--- What the task requires ---
Only the lines from the one containing "subtotal: 3950.64 -> 3040.74" through the one containing "balance: 2350.64 -> 1440.74" should be printed, exactly as they appear below, with both ends included.

--- The data ---
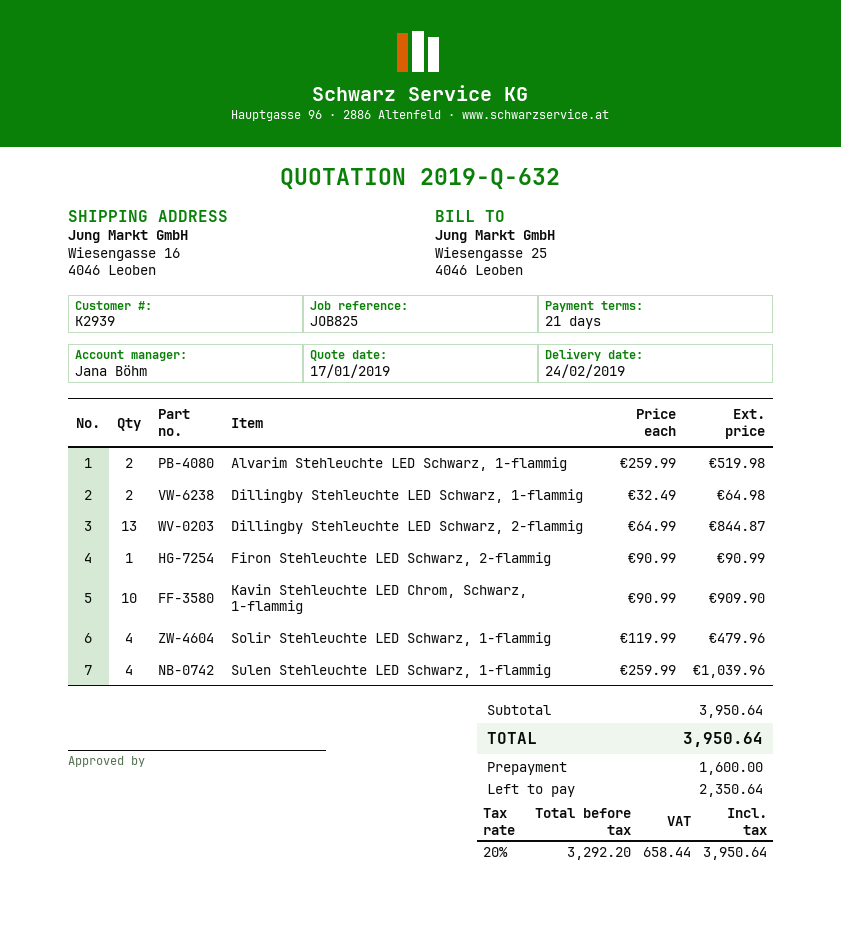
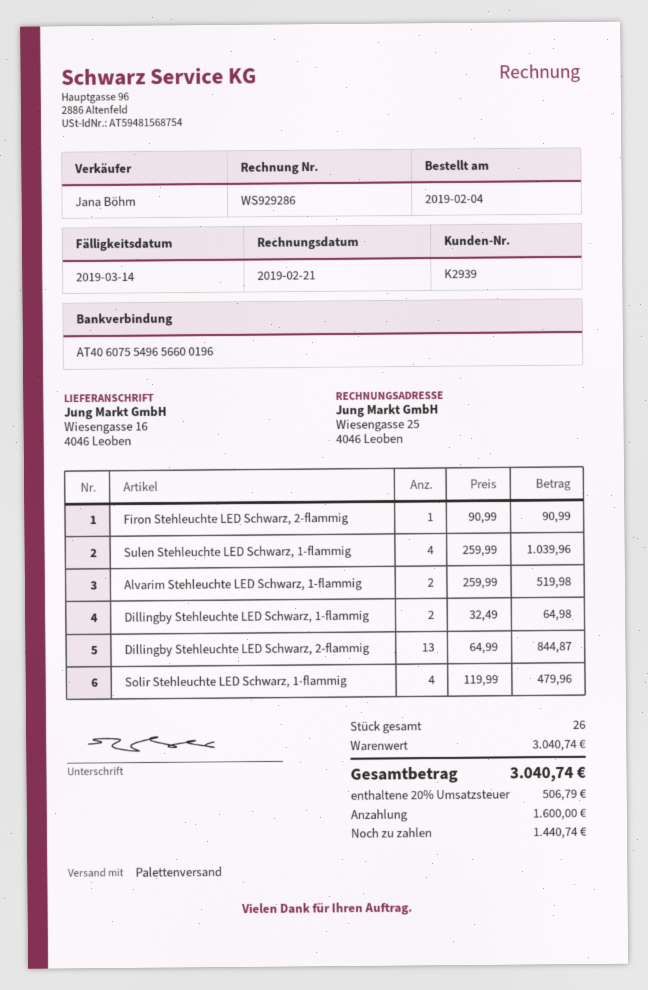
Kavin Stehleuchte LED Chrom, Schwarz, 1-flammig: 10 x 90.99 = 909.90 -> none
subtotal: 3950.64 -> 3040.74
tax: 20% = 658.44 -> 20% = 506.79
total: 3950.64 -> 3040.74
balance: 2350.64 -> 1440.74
==
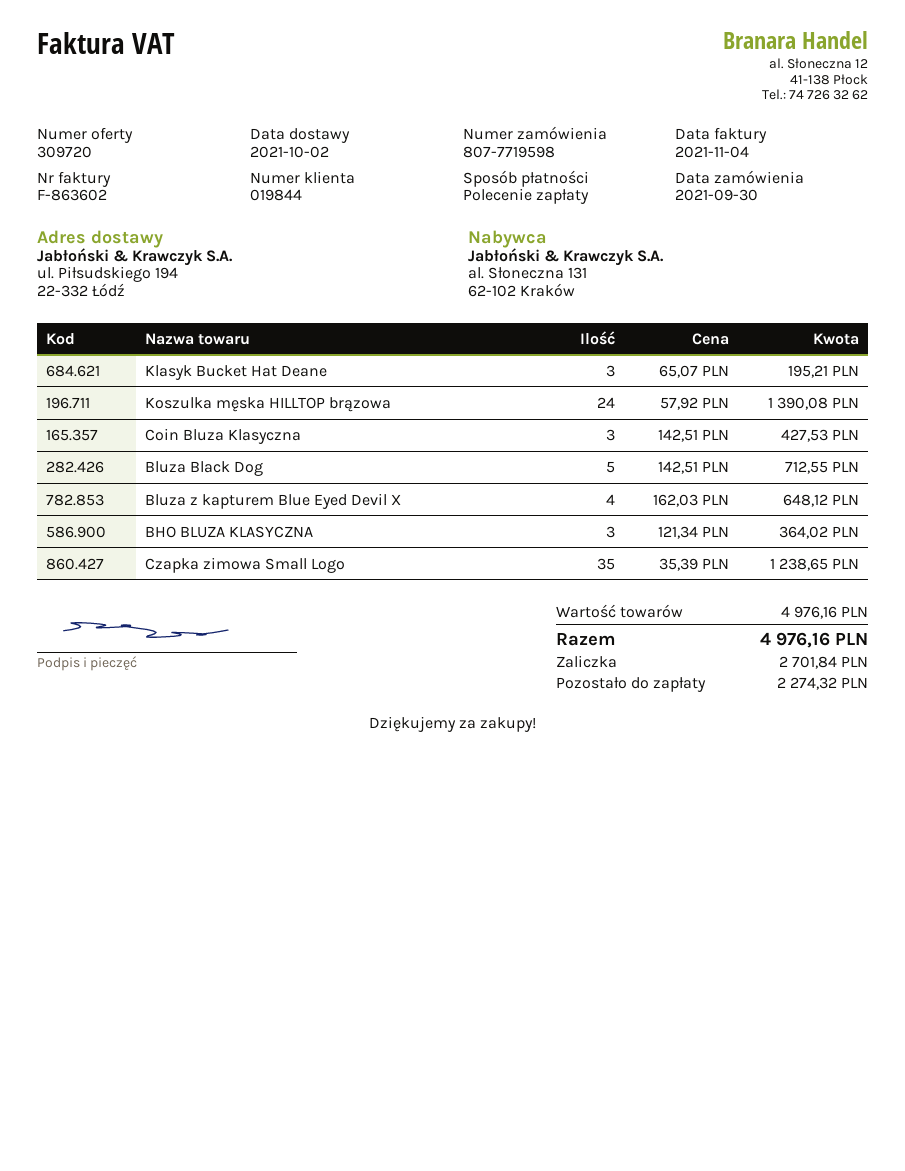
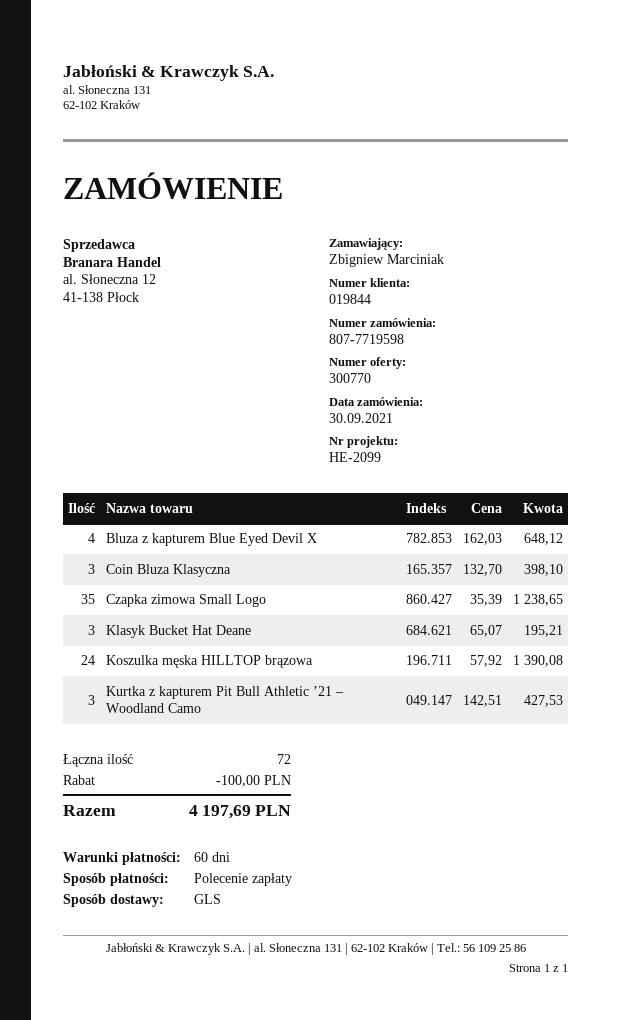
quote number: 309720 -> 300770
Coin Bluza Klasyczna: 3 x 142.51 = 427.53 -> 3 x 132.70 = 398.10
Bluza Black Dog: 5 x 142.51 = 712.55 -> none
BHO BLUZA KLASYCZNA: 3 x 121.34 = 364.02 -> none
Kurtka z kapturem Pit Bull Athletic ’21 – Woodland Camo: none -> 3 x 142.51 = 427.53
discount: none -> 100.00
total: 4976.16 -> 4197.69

--- Reply to the exercise ---
subtotal: 3950.64 -> 3040.74
tax: 20% = 658.44 -> 20% = 506.79
total: 3950.64 -> 3040.74
balance: 2350.64 -> 1440.74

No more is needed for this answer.